# Exporting Hugging Face Models Using Optimum and Running Them in DeepSparse

This guide harnesses the power of Neural Magic's DeepSparse Inference Runtime library in combination with Hugging Face's ONNX models. DeepSparse offers a cutting-edge solution for efficient and accelerated inference on deep learning models, optimizing performance and resource utilization.
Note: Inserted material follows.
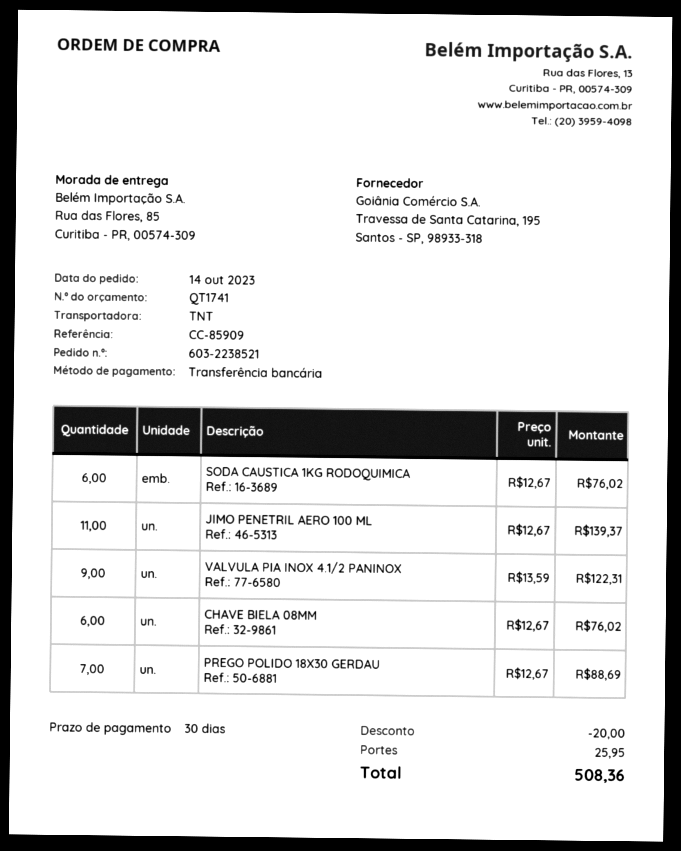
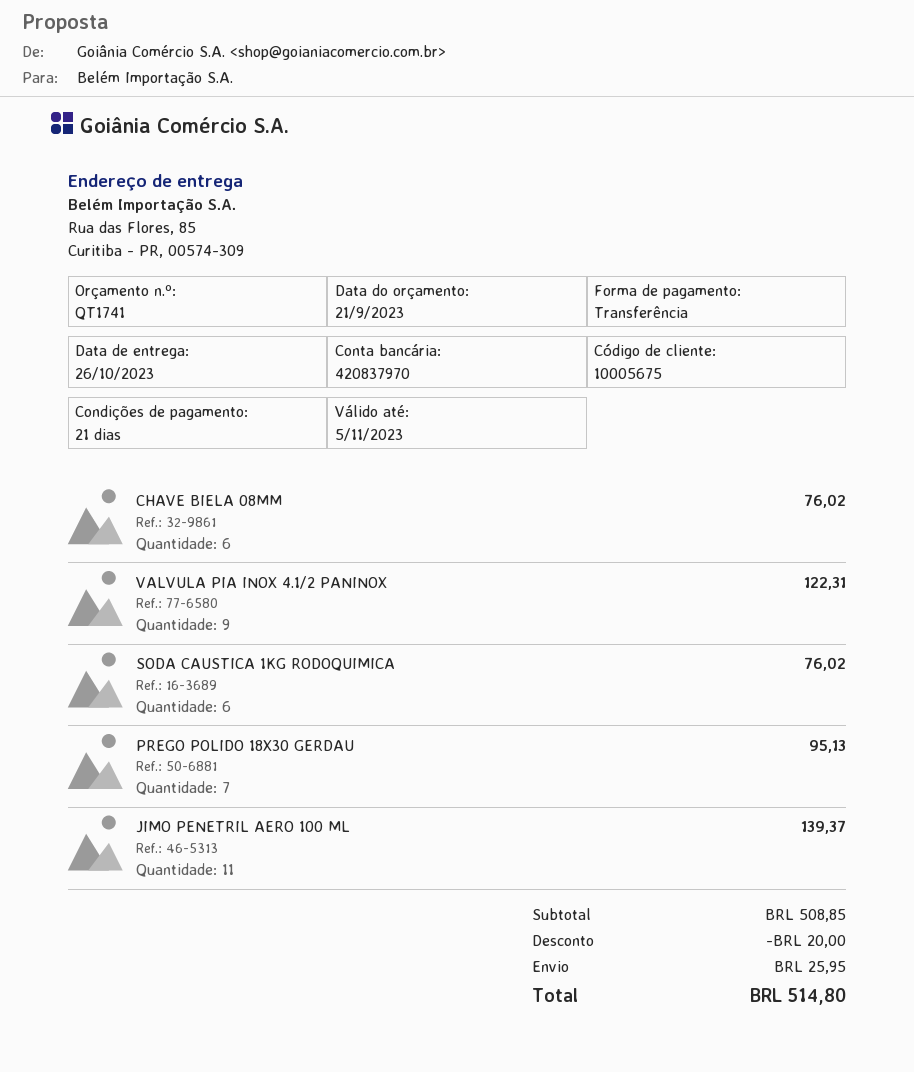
payment terms: 30 days -> 21 days
PREGO POLIDO 18X30 GERDAU: 7 for 88.69 -> 7 for 95.13
total: 508.36 -> 514.80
By seamlessly integrating DeepSparse with Hugging Face's ONNX models, users can experience lightning-fast inference times while maintaining the flexibility and versatility of the widely adopted ONNX format alongside the  `Optimum` library for PyTorch model ONNX exporting.

This notebook will use several popular models found on the Hugging Face Hub for text classification, zero-shot classification, question answering, and NER.

The flow for this guide includes:

1. Exporting models to ONNX using `optimum-cli`.
2. Running inference with ONNX models with DeepSparse.

## Install DeepSparse and Optimum

In [23]:
!pip install deepsparse-nightly[transformers] optimum[exporters]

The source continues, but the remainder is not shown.